Front-end code edit data
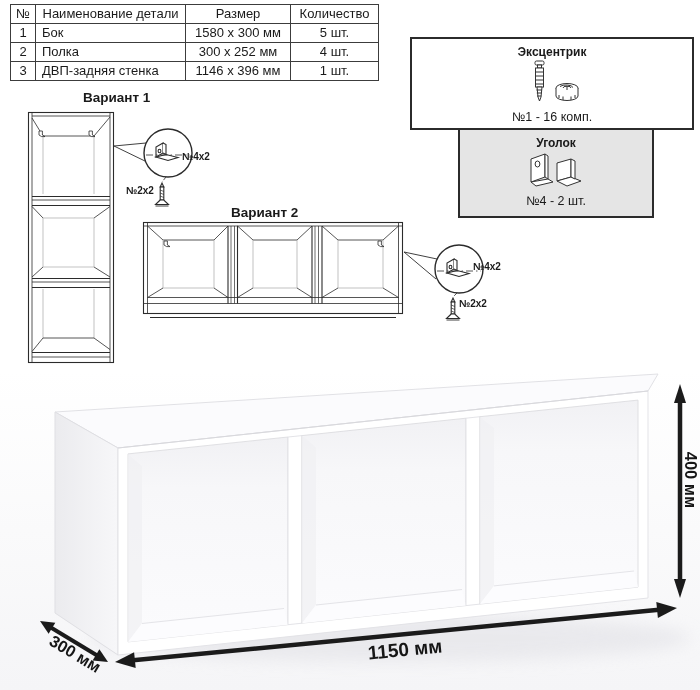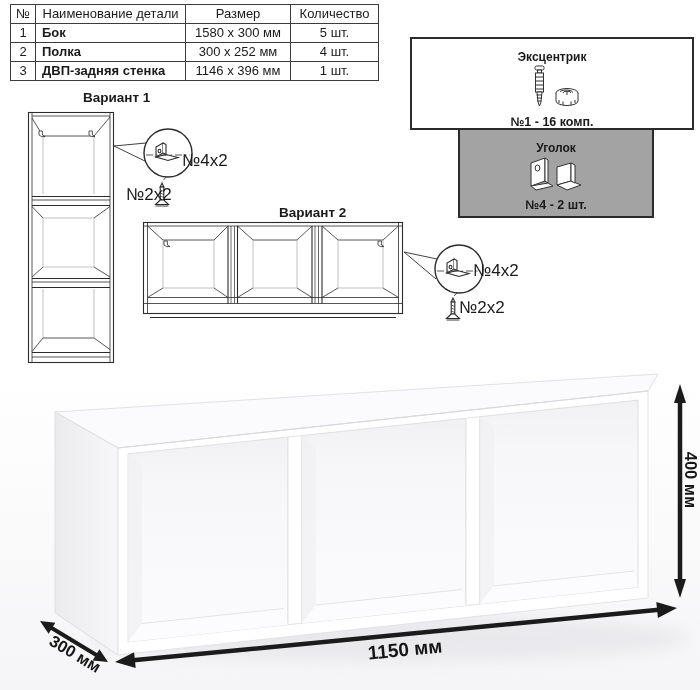--- a/index.html
+++ b/index.html
@@ -6,34 +6,34 @@
   body{
     width:700px;height:690px;position:relative;background:#ffffff;
     font-family:"Liberation Sans",sans-serif;color:#1a1a1a;overflow:hidden;
   }
   
   table.parts{position:absolute;left:10px;top:4px;border-collapse:collapse;background:#fff;}
   table.parts th,table.parts td{
     border:1px solid #3c3c3c;font-size:13px;font-weight:normal;
     height:18px;line-height:18px;padding:0 4px;white-space:nowrap;text-align:center;
   }
-  table.parts td.name{text-align:left;padding-left:6px;font-weight:bold;}
+  table.parts td.name{text-align:left;padding-left:6px;}
   
   .hw{position:absolute;left:410px;top:37px;width:284px;}
   .hw-row1{display:flex;border:2px solid #2b2b2b;height:89px;background:#fff;}
-  .hw-row2{display:flex;border:2px solid #2b2b2b;height:86px;background:#a3a3a3;
+  .hw-row2{display:flex;border:2px solid #2b2b2b;height:86px;background:#e5e5e5;
            width:192px;margin:-2px 10px 0 48px;}
   .hw-cell{flex:1;display:flex;flex-direction:column;align-items:center;border-right:2px solid #2b2b2b;min-width:0;}
   .hw-cell:last-child{border-right:none;}
-  .hw-title{font-weight:bold;font-size:12px;line-height:13px;text-align:left;padding-top:12px;}
+  .hw-title{font-weight:bold;font-size:12px;line-height:13px;text-align:left;padding-top:7px;}
   .hw-icon{flex:1;display:flex;align-items:center;justify-content:center;}
-  .hw-count{font-weight:bold;font-size:12.5px;line-height:13px;padding-bottom:8px;margin-top:auto;white-space:nowrap;}
+  .hw-count{font-weight:normal;font-size:12.5px;line-height:13px;padding-bottom:8px;margin-top:auto;white-space:nowrap;}
   
   .variant-title{position:absolute;font-weight:bold;font-size:13.5px;}
-  .callout-label{position:absolute;font-weight:normal;font-size:17px;white-space:nowrap;}
+  .callout-label{position:absolute;font-weight:bold;font-size:10px;white-space:nowrap;}
   .drawing{position:absolute;}
   
   .dim-label{position:absolute;font-weight:600;color:#161616;white-space:nowrap;}
   .dim-width{left:344px;top:639px;width:122px;text-align:center;font-size:19px;transform:rotate(-5.5deg);}
   .dim-depth{left:75px;top:654px;font-size:16.5px;transform:translate(-50%,-50%) rotate(31deg);}
   .dim-height{left:690px;top:480px;font-size:16.5px;transform:translate(-50%,-50%) rotate(90deg);}
 </style>
 </head>
 <body>
 
@@ -192,21 +192,21 @@
       <line x1="-1.8" y1="10" x2="1.8" y2="11.5" stroke-width="0.7"></line>
       <line x1="-1.8" y1="13" x2="1.8" y2="14.5" stroke-width="0.7"></line>
       <path d="M-1.8,17 L-6.5,21.5 L6.5,21.5 L1.8,17 Z"></path>
       <line x1="-6.5" y1="23" x2="6.5" y2="23" stroke-width="0.9"></line>
     </g>
   </g>
 </svg>
 <div class="callout-label" style="left:182px;top:151px;">№4х2</div>
 <div class="callout-label" style="left:126px;top:185px;">№2х2</div>
 
-<div class="variant-title" style="left:231px;top:205px;margin-left:48px;">Вариант 2</div>
+<div class="variant-title" style="left:231px;top:205px;">Вариант 2</div>
 
 <svg class="drawing" style="left:140px;top:218px;" width="365" height="105" viewBox="0 0 365 105">
   <g stroke="#2b2b2b" fill="none" stroke-width="1.1">
     <rect x="3.5" y="4.5" width="259" height="91" fill="#fff"></rect>
     <line x1="10" y1="99.5" x2="256" y2="99.5"></line>
     <line x1="7.5" y1="4.5" x2="7.5" y2="95.5" stroke-width="0.8"></line>
     <line x1="258.5" y1="4.5" x2="258.5" y2="95.5" stroke-width="0.8"></line>
     <line x1="3.5" y1="8" x2="262.5" y2="8" stroke-width="0.8"></line>
     <line x1="7.5" y1="79.5" x2="258.5" y2="79.5" stroke-width="0.8"></line>
     <line x1="3.5" y1="85.5" x2="262.5" y2="85.5" stroke-width="0.8"></line>

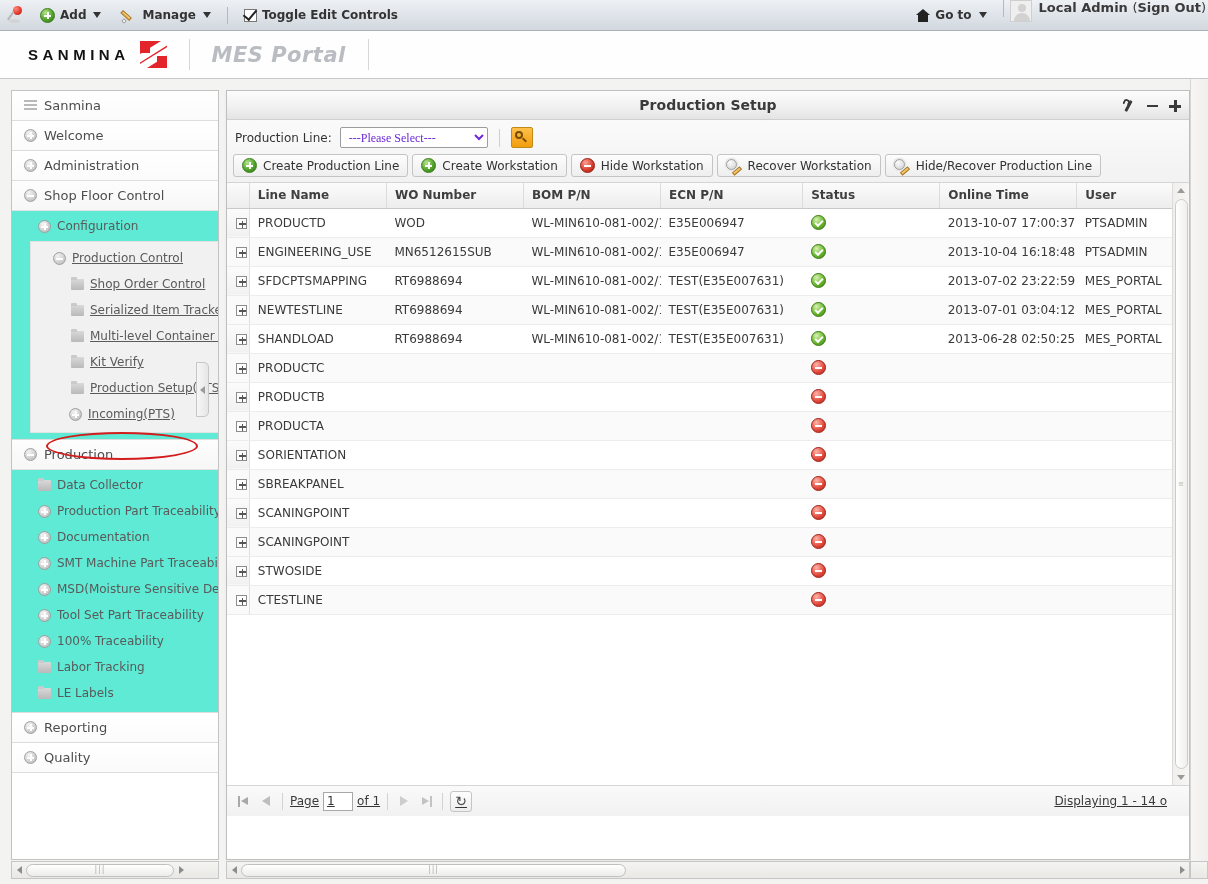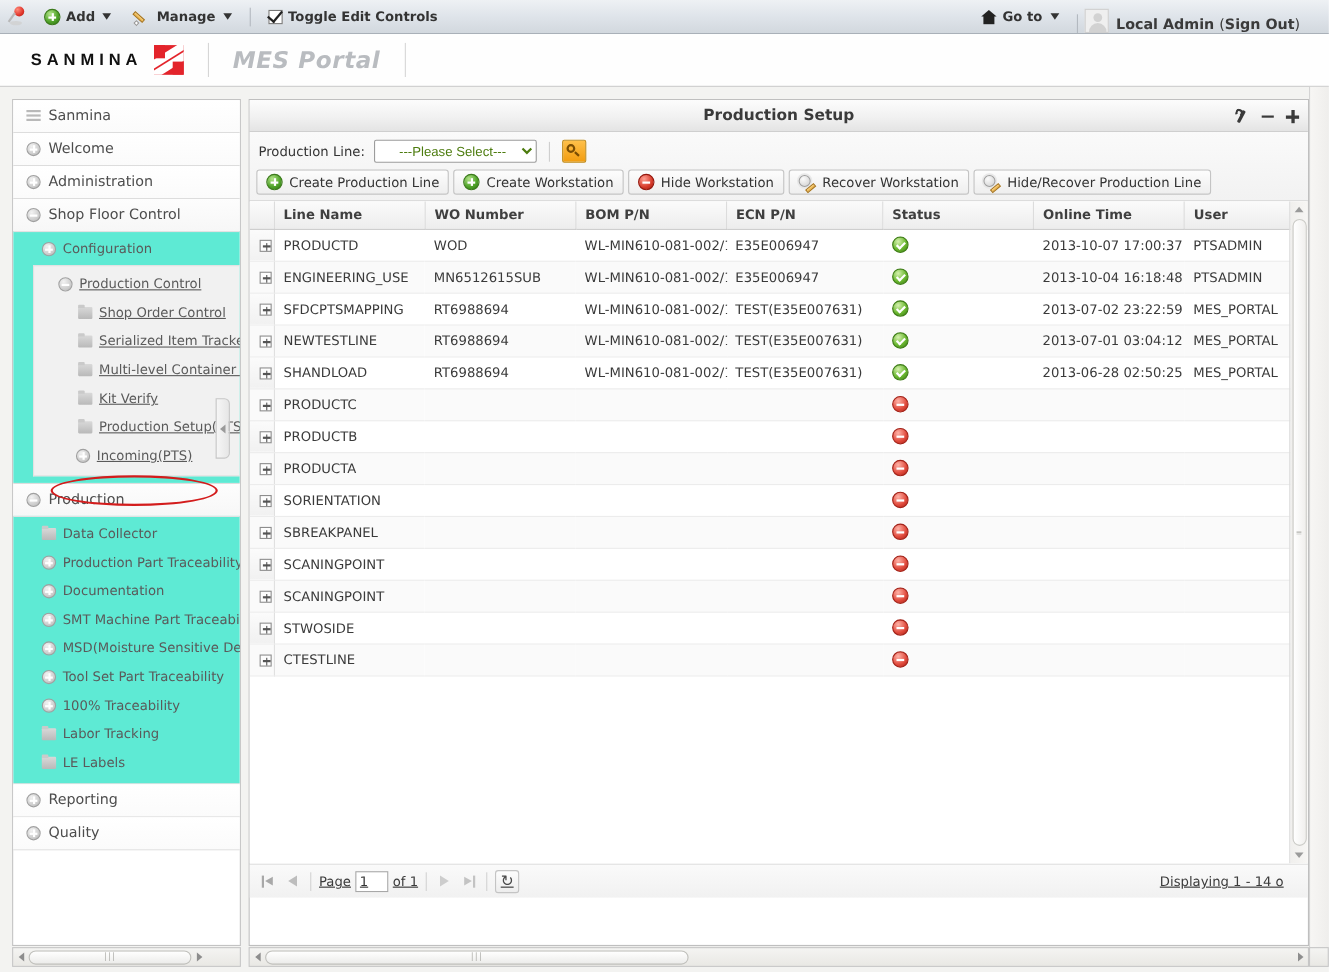--- a/index.html
+++ b/index.html
@@ -14,21 +14,21 @@
   }
 
   
   #topbar {
     position: absolute; left: 0; top: 0; width: 1208px; height: 31px;
     background: linear-gradient(to bottom, #eef1f4 0%, #dfe4ea 50%, #d2d8de 100%);
     border-bottom: 1px solid #a9b0b8;
     display: flex; align-items: center;
   }
   #topbar .tb-left { display: flex; align-items: center; height: 100%; }
-  #topbar .tb-right { margin-left: auto; display: flex; align-items: flex-end; height: 100%; padding-right: 26px; }
+  #topbar .tb-right { margin-left: auto; display: flex; align-items: flex-start; height: 100%; padding-right: 2px; }
   .tb-item {
     display: flex; align-items: center; gap: 5px;
     padding: 0 10px; height: 100%;
     font-size: 12px; font-weight: bold; color: #333;
     cursor: default; white-space: nowrap;
   }
   .tb-sep { width: 1px; height: 17px; background: #b3b9c0; margin: 0 6px; }
   .caret-dn {
     width: 0; height: 0; border-left: 4px solid #333; border-right: 4px solid #333;
     border-top: 6px solid #333; border-bottom: 0;
@@ -249,24 +249,24 @@
   .tool-plus:after  { content:""; position:absolute; left:4.5px; top:0; width:3px; height:12px; background:#3a3a3a;}
 
   #toolbar-area {
     background: linear-gradient(to bottom,#fafafa,#f2f2f2);
     border-bottom: 1px solid #d4d4d4;
     padding: 5px 6px 5px 6px;
   }
   #toolbar-row1 { display:flex; align-items:center; gap:8px; padding: 2px 0 6px 2px; }
   #prodline-label { font-size:12px; color:#333; }
   #prodline-select {
-    width: 148px; height: 21px; font-size: 12px; color:#4d7c0f;
-    font-family: Liberation Sans, sans-serif;
+    width: 148px; height: 21px; font-size: 12px; color:#6d28d9;
+    font-family: Liberation Serif, serif;
     border:1px solid #9c9c9c; border-radius:2px; background:#fff;
-    padding-left: 18px;
+    padding-left: 4px;
   }
   .tb-divider { width:1px; height:18px; background:#cfcfcf; margin: 0 3px; }
   #search-btn {
     width: 22px; height: 21px; border:1px solid #c08a17; border-radius:2px;
     background: linear-gradient(to bottom,#ffc04a,#f29d10);
     display:flex; align-items:center; justify-content:center; cursor:pointer;
   }
   .mag-icon { width:13px; height:13px; position:relative; }
   .mag-icon .lens {
     position:absolute; left:0; top:0; width:8px; height:8px; border:2px solid #7a4d03; border-radius:50%;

What is expected: All records, pictures excluded: copy them exactly.

Solution below:
--- a/index.html
+++ b/index.html
@@ -6,34 +6,34 @@
   body{
     width:700px;height:690px;position:relative;background:#ffffff;
     font-family:"Liberation Sans",sans-serif;color:#1a1a1a;overflow:hidden;
   }
   
   table.parts{position:absolute;left:10px;top:4px;border-collapse:collapse;background:#fff;}
   table.parts th,table.parts td{
     border:1px solid #3c3c3c;font-size:13px;font-weight:normal;
     height:18px;line-height:18px;padding:0 4px;white-space:nowrap;text-align:center;
   }
-  table.parts td.name{text-align:left;padding-left:6px;font-weight:bold;}
+  table.parts td.name{text-align:left;padding-left:6px;}
   
   .hw{position:absolute;left:410px;top:37px;width:284px;}
   .hw-row1{display:flex;border:2px solid #2b2b2b;height:89px;background:#fff;}
-  .hw-row2{display:flex;border:2px solid #2b2b2b;height:86px;background:#a3a3a3;
+  .hw-row2{display:flex;border:2px solid #2b2b2b;height:86px;background:#e5e5e5;
            width:192px;margin:-2px 10px 0 48px;}
   .hw-cell{flex:1;display:flex;flex-direction:column;align-items:center;border-right:2px solid #2b2b2b;min-width:0;}
   .hw-cell:last-child{border-right:none;}
-  .hw-title{font-weight:bold;font-size:12px;line-height:13px;text-align:left;padding-top:12px;}
+  .hw-title{font-weight:bold;font-size:12px;line-height:13px;text-align:left;padding-top:7px;}
   .hw-icon{flex:1;display:flex;align-items:center;justify-content:center;}
-  .hw-count{font-weight:bold;font-size:12.5px;line-height:13px;padding-bottom:8px;margin-top:auto;white-space:nowrap;}
+  .hw-count{font-weight:normal;font-size:12.5px;line-height:13px;padding-bottom:8px;margin-top:auto;white-space:nowrap;}
   
   .variant-title{position:absolute;font-weight:bold;font-size:13.5px;}
-  .callout-label{position:absolute;font-weight:normal;font-size:17px;white-space:nowrap;}
+  .callout-label{position:absolute;font-weight:bold;font-size:10px;white-space:nowrap;}
   .drawing{position:absolute;}
   
   .dim-label{position:absolute;font-weight:600;color:#161616;white-space:nowrap;}
   .dim-width{left:344px;top:639px;width:122px;text-align:center;font-size:19px;transform:rotate(-5.5deg);}
   .dim-depth{left:75px;top:654px;font-size:16.5px;transform:translate(-50%,-50%) rotate(31deg);}
   .dim-height{left:690px;top:480px;font-size:16.5px;transform:translate(-50%,-50%) rotate(90deg);}
 </style>
 </head>
 <body>
 
@@ -192,21 +192,21 @@
       <line x1="-1.8" y1="10" x2="1.8" y2="11.5" stroke-width="0.7"></line>
       <line x1="-1.8" y1="13" x2="1.8" y2="14.5" stroke-width="0.7"></line>
       <path d="M-1.8,17 L-6.5,21.5 L6.5,21.5 L1.8,17 Z"></path>
       <line x1="-6.5" y1="23" x2="6.5" y2="23" stroke-width="0.9"></line>
     </g>
   </g>
 </svg>
 <div class="callout-label" style="left:182px;top:151px;">№4х2</div>
 <div class="callout-label" style="left:126px;top:185px;">№2х2</div>
 
-<div class="variant-title" style="left:231px;top:205px;margin-left:48px;">Вариант 2</div>
+<div class="variant-title" style="left:231px;top:205px;">Вариант 2</div>
 
 <svg class="drawing" style="left:140px;top:218px;" width="365" height="105" viewBox="0 0 365 105">
   <g stroke="#2b2b2b" fill="none" stroke-width="1.1">
     <rect x="3.5" y="4.5" width="259" height="91" fill="#fff"></rect>
     <line x1="10" y1="99.5" x2="256" y2="99.5"></line>
     <line x1="7.5" y1="4.5" x2="7.5" y2="95.5" stroke-width="0.8"></line>
     <line x1="258.5" y1="4.5" x2="258.5" y2="95.5" stroke-width="0.8"></line>
     <line x1="3.5" y1="8" x2="262.5" y2="8" stroke-width="0.8"></line>
     <line x1="7.5" y1="79.5" x2="258.5" y2="79.5" stroke-width="0.8"></line>
     <line x1="3.5" y1="85.5" x2="262.5" y2="85.5" stroke-width="0.8"></line>

--- a/index.html
+++ b/index.html
@@ -14,21 +14,21 @@
   }
 
   
   #topbar {
     position: absolute; left: 0; top: 0; width: 1208px; height: 31px;
     background: linear-gradient(to bottom, #eef1f4 0%, #dfe4ea 50%, #d2d8de 100%);
     border-bottom: 1px solid #a9b0b8;
     display: flex; align-items: center;
   }
   #topbar .tb-left { display: flex; align-items: center; height: 100%; }
-  #topbar .tb-right { margin-left: auto; display: flex; align-items: flex-end; height: 100%; padding-right: 26px; }
+  #topbar .tb-right { margin-left: auto; display: flex; align-items: flex-start; height: 100%; padding-right: 2px; }
   .tb-item {
     display: flex; align-items: center; gap: 5px;
     padding: 0 10px; height: 100%;
     font-size: 12px; font-weight: bold; color: #333;
     cursor: default; white-space: nowrap;
   }
   .tb-sep { width: 1px; height: 17px; background: #b3b9c0; margin: 0 6px; }
   .caret-dn {
     width: 0; height: 0; border-left: 4px solid #333; border-right: 4px solid #333;
     border-top: 6px solid #333; border-bottom: 0;
@@ -249,24 +249,24 @@
   .tool-plus:after  { content:""; position:absolute; left:4.5px; top:0; width:3px; height:12px; background:#3a3a3a;}
 
   #toolbar-area {
     background: linear-gradient(to bottom,#fafafa,#f2f2f2);
     border-bottom: 1px solid #d4d4d4;
     padding: 5px 6px 5px 6px;
   }
   #toolbar-row1 { display:flex; align-items:center; gap:8px; padding: 2px 0 6px 2px; }
   #prodline-label { font-size:12px; color:#333; }
   #prodline-select {
-    width: 148px; height: 21px; font-size: 12px; color:#4d7c0f;
-    font-family: Liberation Sans, sans-serif;
+    width: 148px; height: 21px; font-size: 12px; color:#6d28d9;
+    font-family: Liberation Serif, serif;
     border:1px solid #9c9c9c; border-radius:2px; background:#fff;
-    padding-left: 18px;
+    padding-left: 4px;
   }
   .tb-divider { width:1px; height:18px; background:#cfcfcf; margin: 0 3px; }
   #search-btn {
     width: 22px; height: 21px; border:1px solid #c08a17; border-radius:2px;
     background: linear-gradient(to bottom,#ffc04a,#f29d10);
     display:flex; align-items:center; justify-content:center; cursor:pointer;
   }
   .mag-icon { width:13px; height:13px; position:relative; }
   .mag-icon .lens {
     position:absolute; left:0; top:0; width:8px; height:8px; border:2px solid #7a4d03; border-radius:50%;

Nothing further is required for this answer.